Tuesday, October 15, 2013

Landlord May Be Liable When A Tenant's Facebook Harassment Leads To A Rape

Forbes - If you’re a landlord, what should you do if you learn that a resident is harassing another tenant on Facebook or other social media websites? If your answer is “nothing,” you might be making a mistake, as illustrated by a recent case from an Ohio appellate court.

The case involves the interactions between Haynes, the live-in boyfriend of Schmidt (who was on the lease, while Haynes wasn’t), and Lindsay, another tenant who lived in the apartment right directly above. Lindsay repeatedly complained about the noise coming from Schmidt’s apartment, and in response Lindsay alleged that Schmidt and Haynes retaliated in a variety of ways, including loudly banging on her door and screaming at her. Subsequently, Lindsay received a pseudonymous message at her Facebook account asking her to have sex and linking to a pornographic video depicting people who looked similar to Lindsay and Haynes. In response to Lindsay’s repeated questions, Haynes didn’t admit to being the author of the Facebook messages, but Lindsay had numerous reasons to believe it was him.

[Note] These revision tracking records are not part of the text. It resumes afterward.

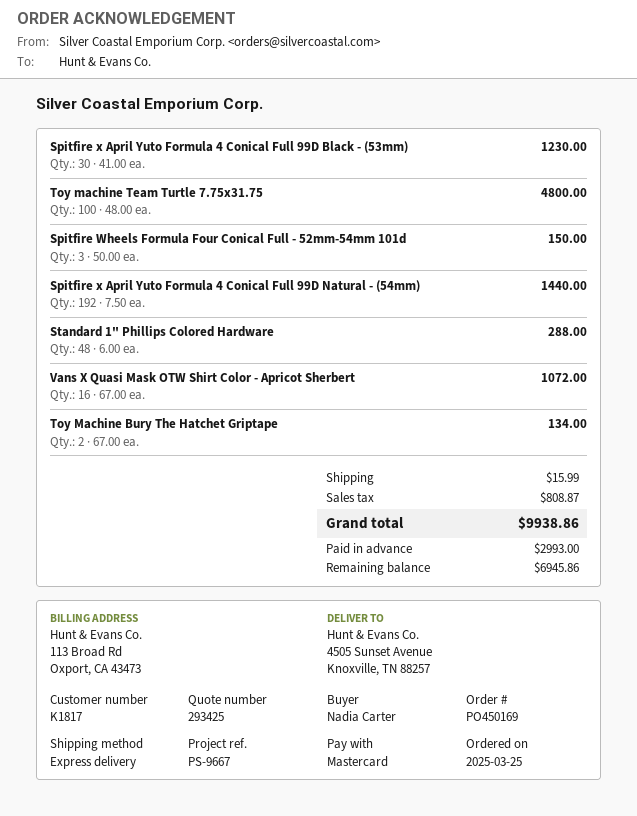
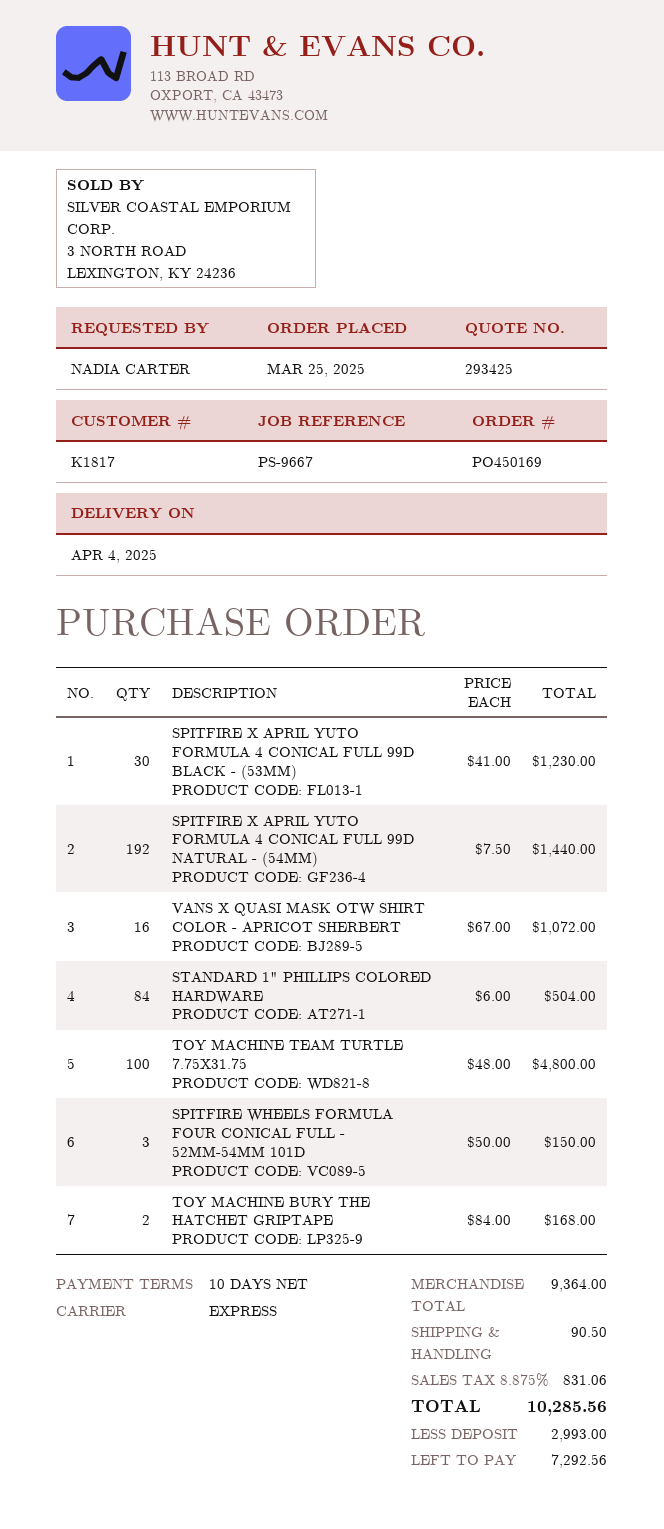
Standard 1" Phillips Colored Hardware: 48 x 6.00 = 288.00 -> 84 x 6.00 = 504.00
Toy Machine Bury The Hatchet Griptape: 2 x 67.00 = 134.00 -> 2 x 84.00 = 168.00
shipping: 15.99 -> 90.50
tax: 808.87 -> 831.06
total: 9938.86 -> 10285.56
balance: 6945.86 -> 7292.56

Lindsay provided the Facebook transcript to the landlord and allegedly asked to be released from her lease because she feared Haynes. Instead, the landlord recommended she contact the police (which she did) and moved her to another apartment in the complex. The landlord also allegedly told Haynes and Schmidt that it was moving Lindsay and warned them to leave Lindsay alone. The landlord discovered Haynes wasn’t on the lease and told him he’d have to leave. Haynes tried to get onto the lease but his credit wasn’t approved, so the landlord didn’t add him to the lease but also didn’t evict him.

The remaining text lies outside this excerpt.